(Difference listings)
—————

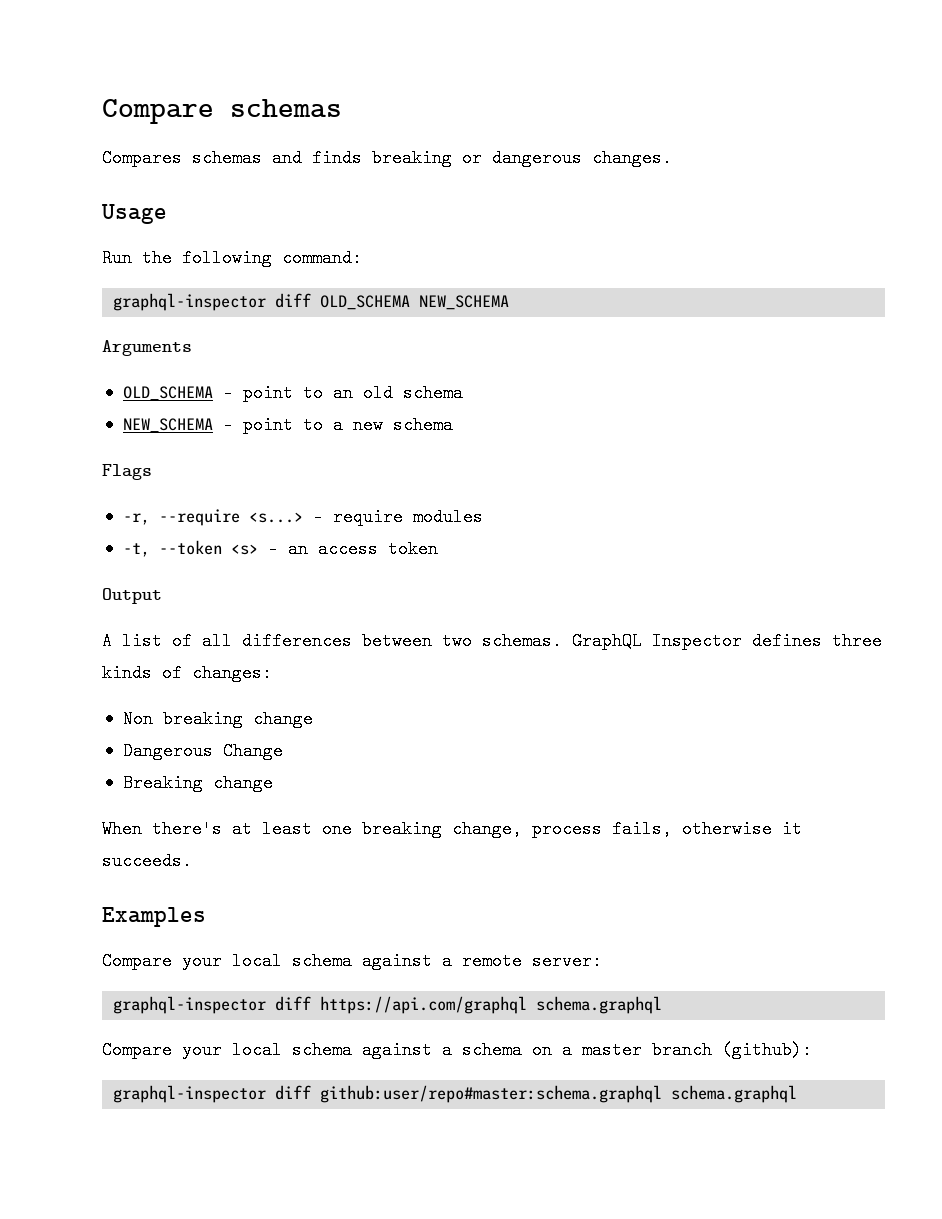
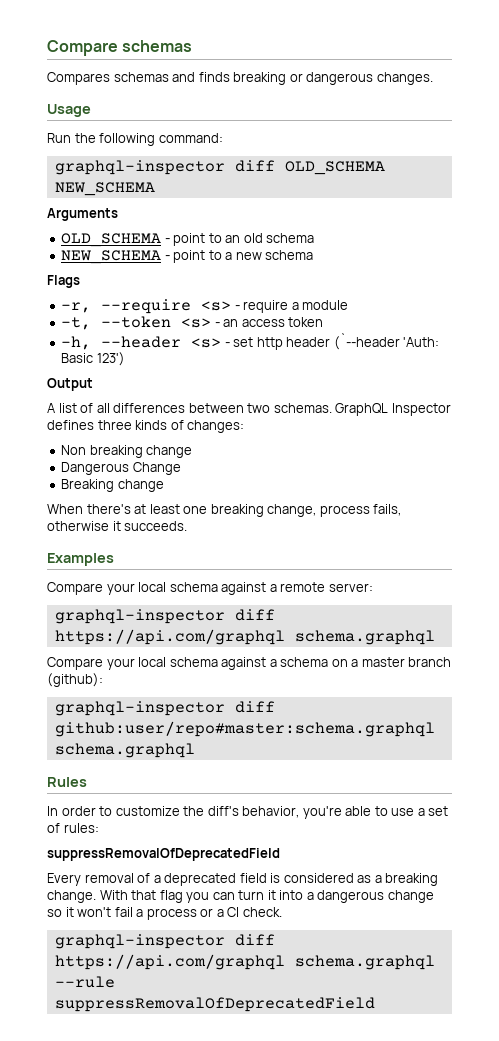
- -r, --require <s...> - require modules
+ -r, --require <s> - require a module
+ -h, --header <s> - set http header (`--header 'Auth: Basic 123')
+ Rules
+ In order to customize the diff's behavior, you're able to use a set of rules:
+ suppressRemovalOfDeprecatedField
+ Every removal of a deprecated field is considered as a breaking change. With that flag you can turn it into a dangerous change so it won't fail a process or a CI check.
+ graphql-inspector diff https://api.com/graphql schema.graphql --rule suppressRemovalOfDeprecatedField

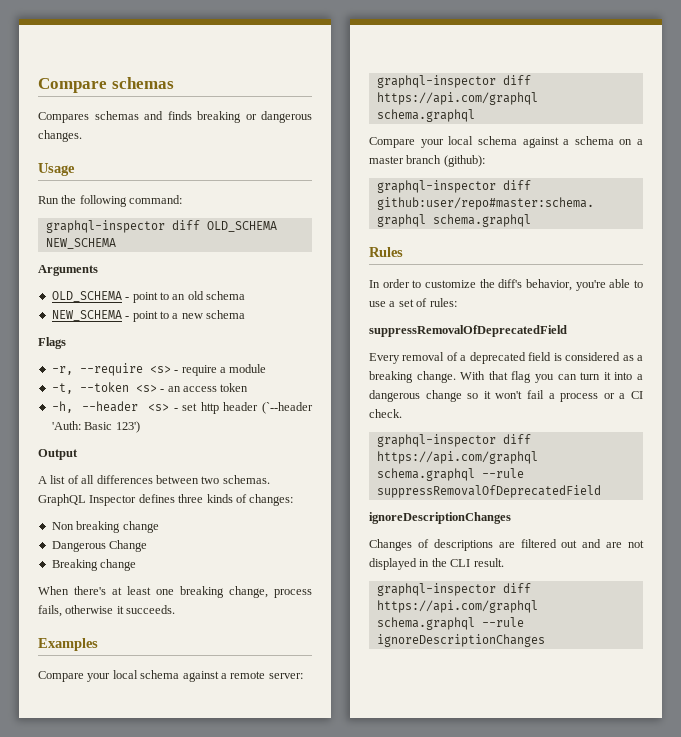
  graphql-inspector diff https://api.com/graphql schema.graphql --rule suppressRemovalOfDeprecatedField
+ ignoreDescriptionChanges
+ Changes of descriptions are filtered out and are not displayed in the CLI result.
+ graphql-inspector diff https://api.com/graphql schema.graphql --rule ignoreDescriptionChanges

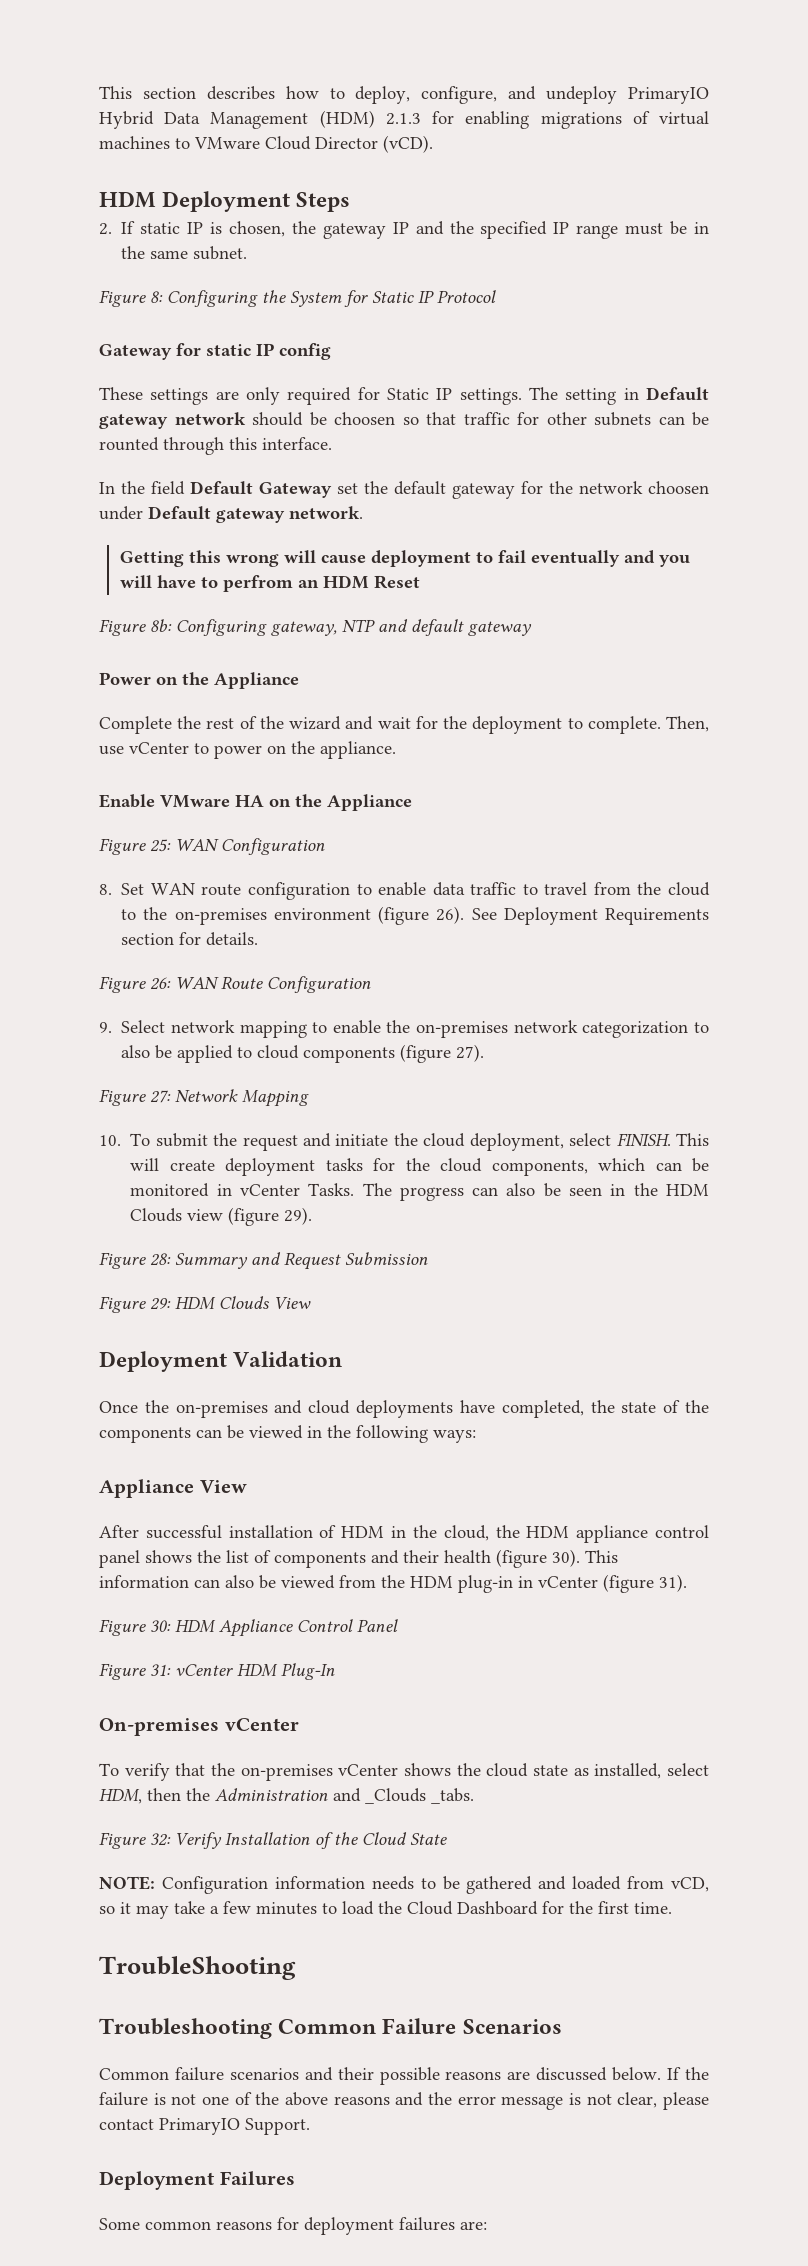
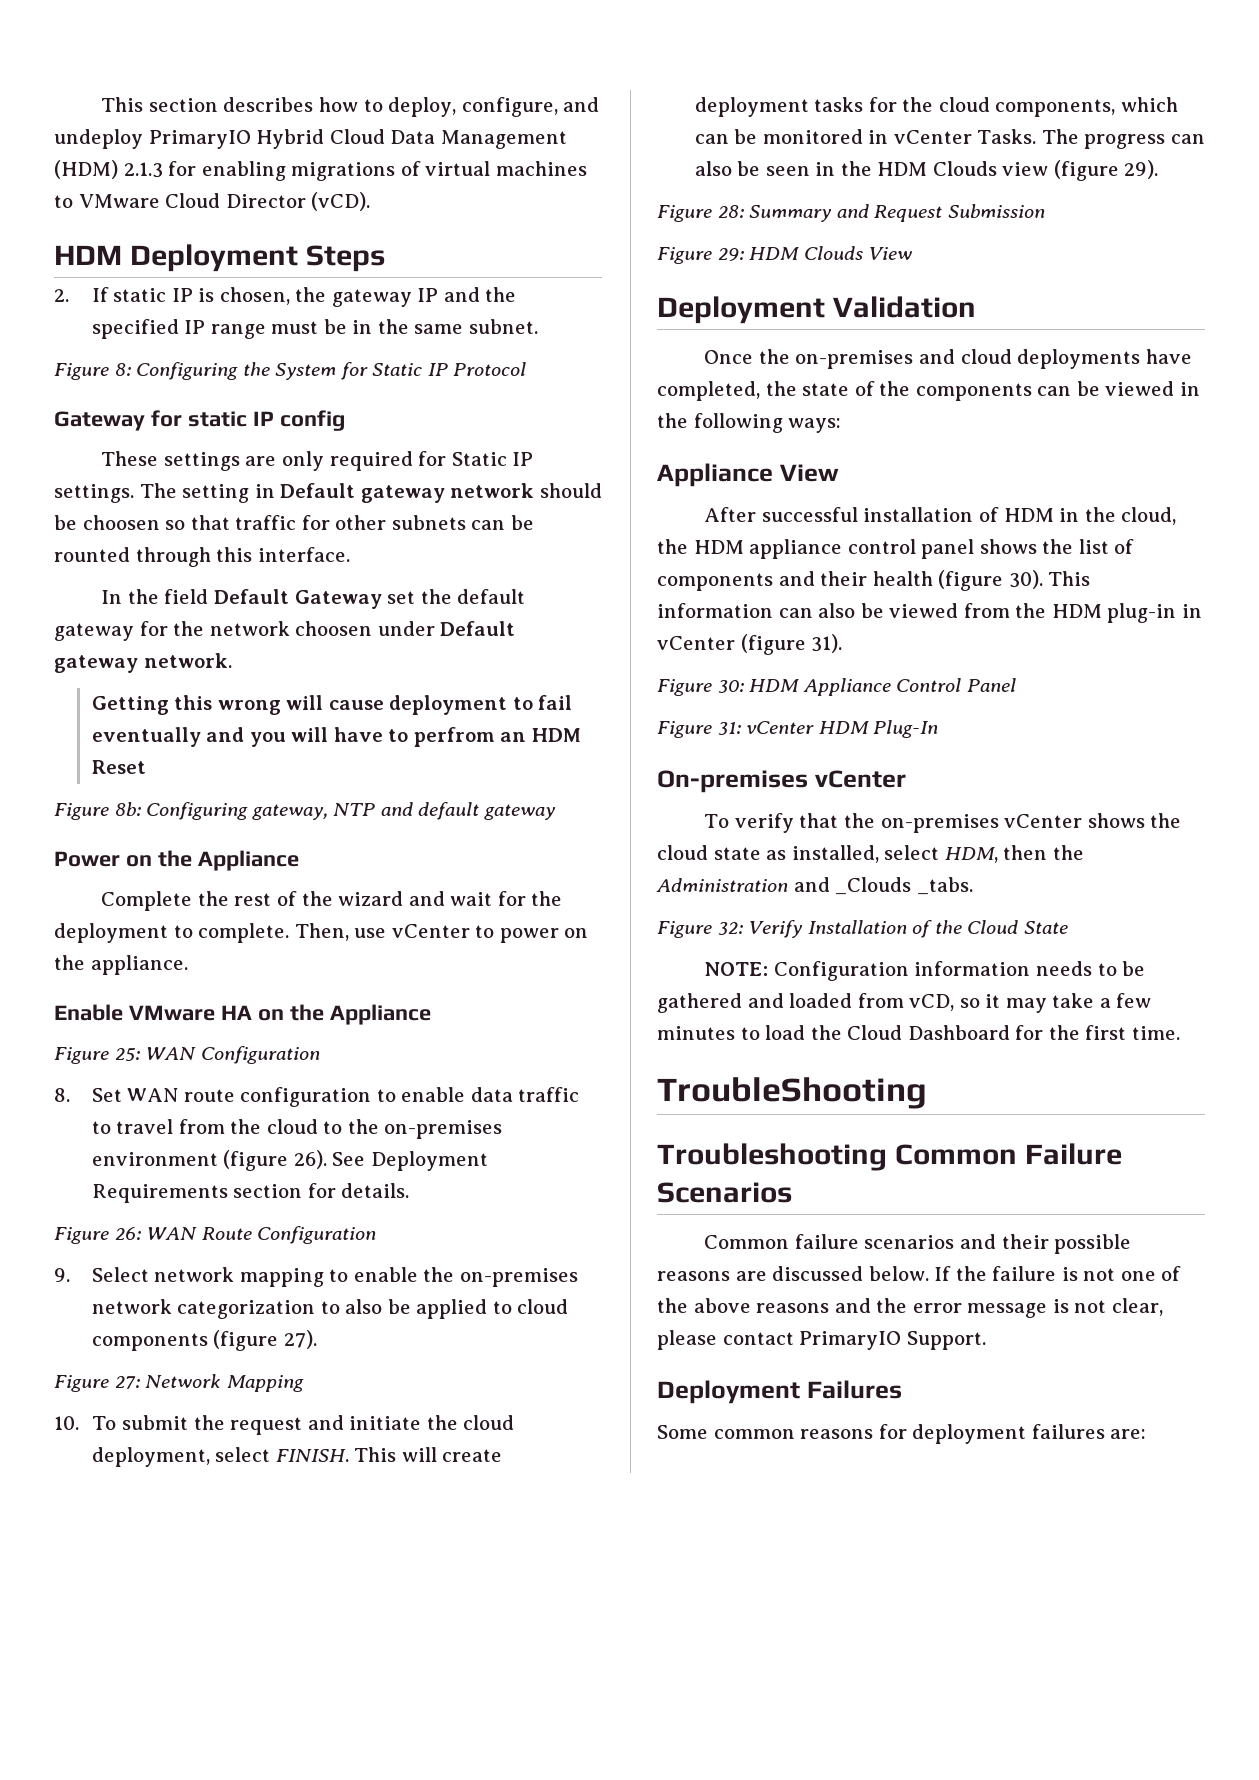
- This section describes how to deploy, configure, and undeploy PrimaryIO Hybrid Data Management (HDM) 2.1.3 for enabling migrations of virtual machines to VMware Cloud Director (vCD).
+ This section describes how to deploy, configure, and undeploy PrimaryIO Hybrid Cloud Data Management (HDM) 2.1.3 for enabling migrations of virtual machines to VMware Cloud Director (vCD).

—————

> **WHAT IS EXPECTED**
Your copy must reproduce the entries above in full, without their pictures.

> **SOLUTION TO THIS PROBLEM**
- -r, --require <s...> - require modules
+ -r, --require <s> - require a module
+ -h, --header <s> - set http header (`--header 'Auth: Basic 123')
+ Rules
+ In order to customize the diff's behavior, you're able to use a set of rules:
+ suppressRemovalOfDeprecatedField
+ Every removal of a deprecated field is considered as a breaking change. With that flag you can turn it into a dangerous change so it won't fail a process or a CI check.
+ graphql-inspector diff https://api.com/graphql schema.graphql --rule suppressRemovalOfDeprecatedField

  graphql-inspector diff https://api.com/graphql schema.graphql --rule suppressRemovalOfDeprecatedField
+ ignoreDescriptionChanges
+ Changes of descriptions are filtered out and are not displayed in the CLI result.
+ graphql-inspector diff https://api.com/graphql schema.graphql --rule ignoreDescriptionChanges

- This section describes how to deploy, configure, and undeploy PrimaryIO Hybrid Data Management (HDM) 2.1.3 for enabling migrations of virtual machines to VMware Cloud Director (vCD).
+ This section describes how to deploy, configure, and undeploy PrimaryIO Hybrid Cloud Data Management (HDM) 2.1.3 for enabling migrations of virtual machines to VMware Cloud Director (vCD).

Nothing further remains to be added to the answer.